Once you find a line containing the word "eCourts" in the entries below, copy it.

__Records from a data source__:
▼

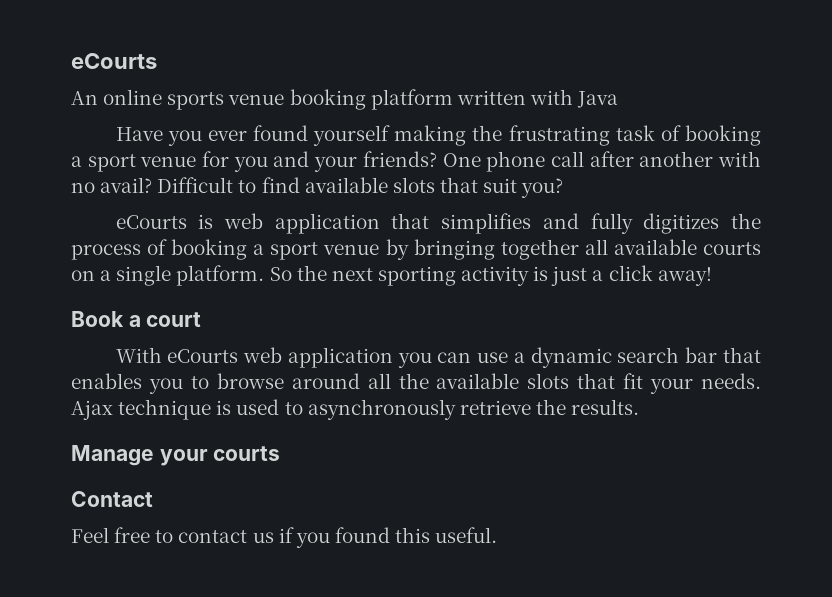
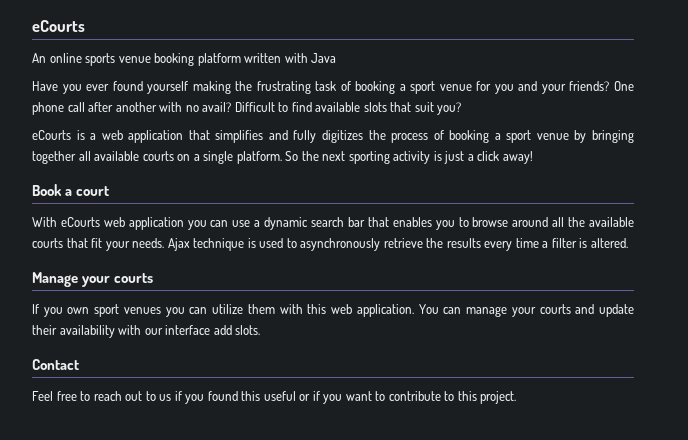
(214, 221) none -> [90,133,97,140] a
[527,373,570,389] slots -> [32,238,63,248] courts
[571,399,640,415] [71,445,281,466] results. // Manage your courts -> [446,238,628,251] [32,272,154,287] [32,304,634,317] [32,325,261,338] results every time a filter is altered. // Manage your courts // If you own sport venues you can utilize them with this web application. You can manage your courts and update their availability with our interface add slots.
[178,530,248,543] contact -> [93,391,156,401] reach out to
[435,527,498,543] useful. -> [263,391,517,404] useful or if you want to contribute to this project.

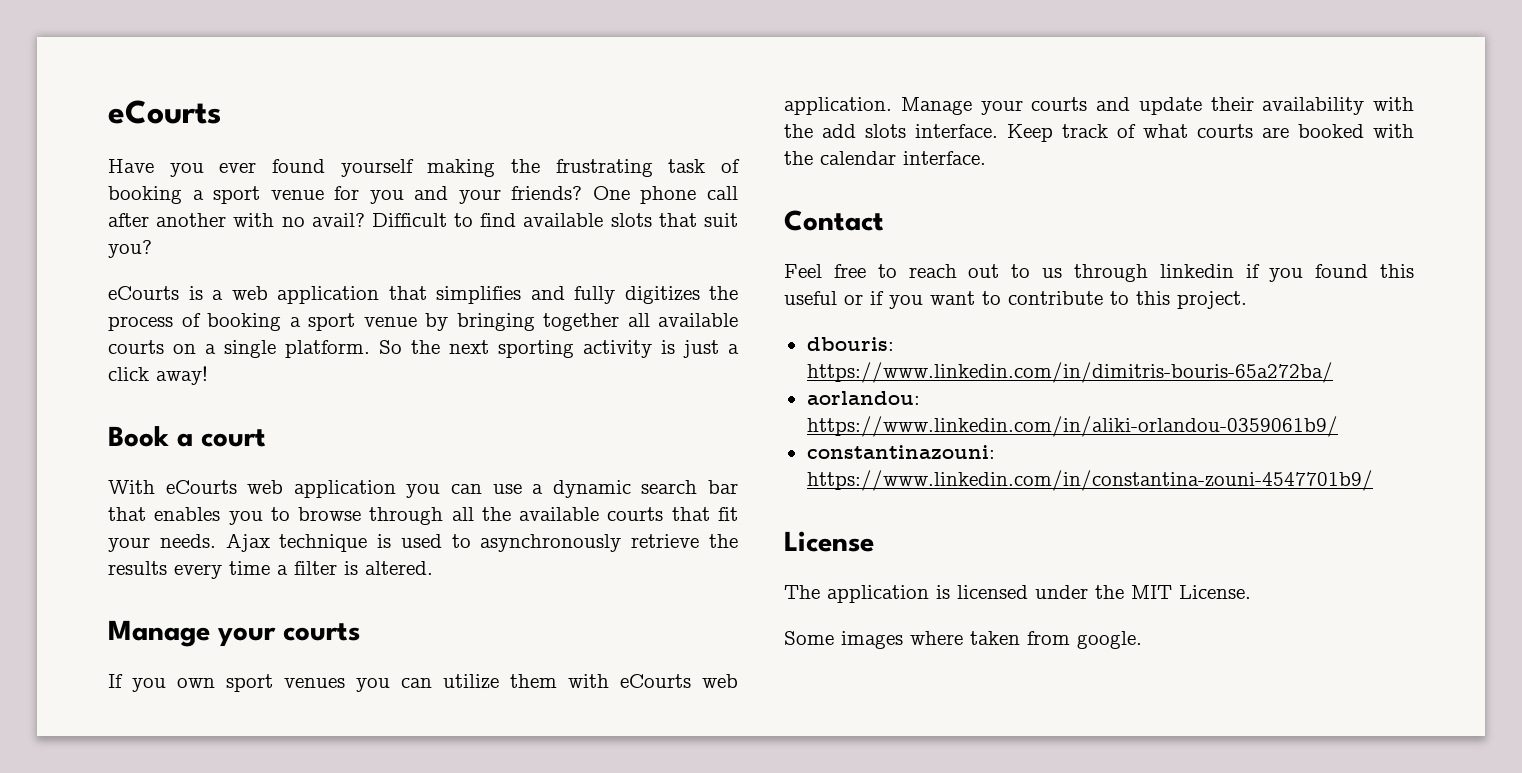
[32,20,85,32] [32,53,337,66] eCourts // An online sports venue booking platform written with Java -> [108,100,221,124] eCourts
[512,217,549,227] around -> [369,507,444,525] through
[307,304,327,314] this -> [620,674,691,688] eCourts
[418,304,508,317] You can manage -> [900,97,972,115] Manage
[144,325,261,335] our interface add slots. -> [784,124,1414,142] [784,151,986,165] the add slots interface. Keep track of what courts are booked with the calendar interface.
(172, 397) none -> [1073,264,1234,282] through linkedin
(517, 397) none -> [806,337,894,351] [806,362,1333,383] [806,391,920,405] [806,416,1338,437] [806,445,995,459] [806,470,1373,491] [784,531,874,552] [784,585,1251,603] [784,631,1142,649] // dbouris: https://www.linkedin.com/in/dimitris-bouris-65a272ba/ // aorlandou: https://www.linkedin.com/in/aliki-orlandou-0359061b9/ // constantinazouni: https://www.linkedin.com/in/constantina-zouni-4547701b9/ // License // The application is licensed under the MIT License. // Some images where taken from google.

▲

__Answer to this exercise__:
[32,20,85,32] [32,53,337,66] eCourts // An online sports venue booking platform written with Java -> [108,100,221,124] eCourts
[307,304,327,314] this -> [620,674,691,688] eCourts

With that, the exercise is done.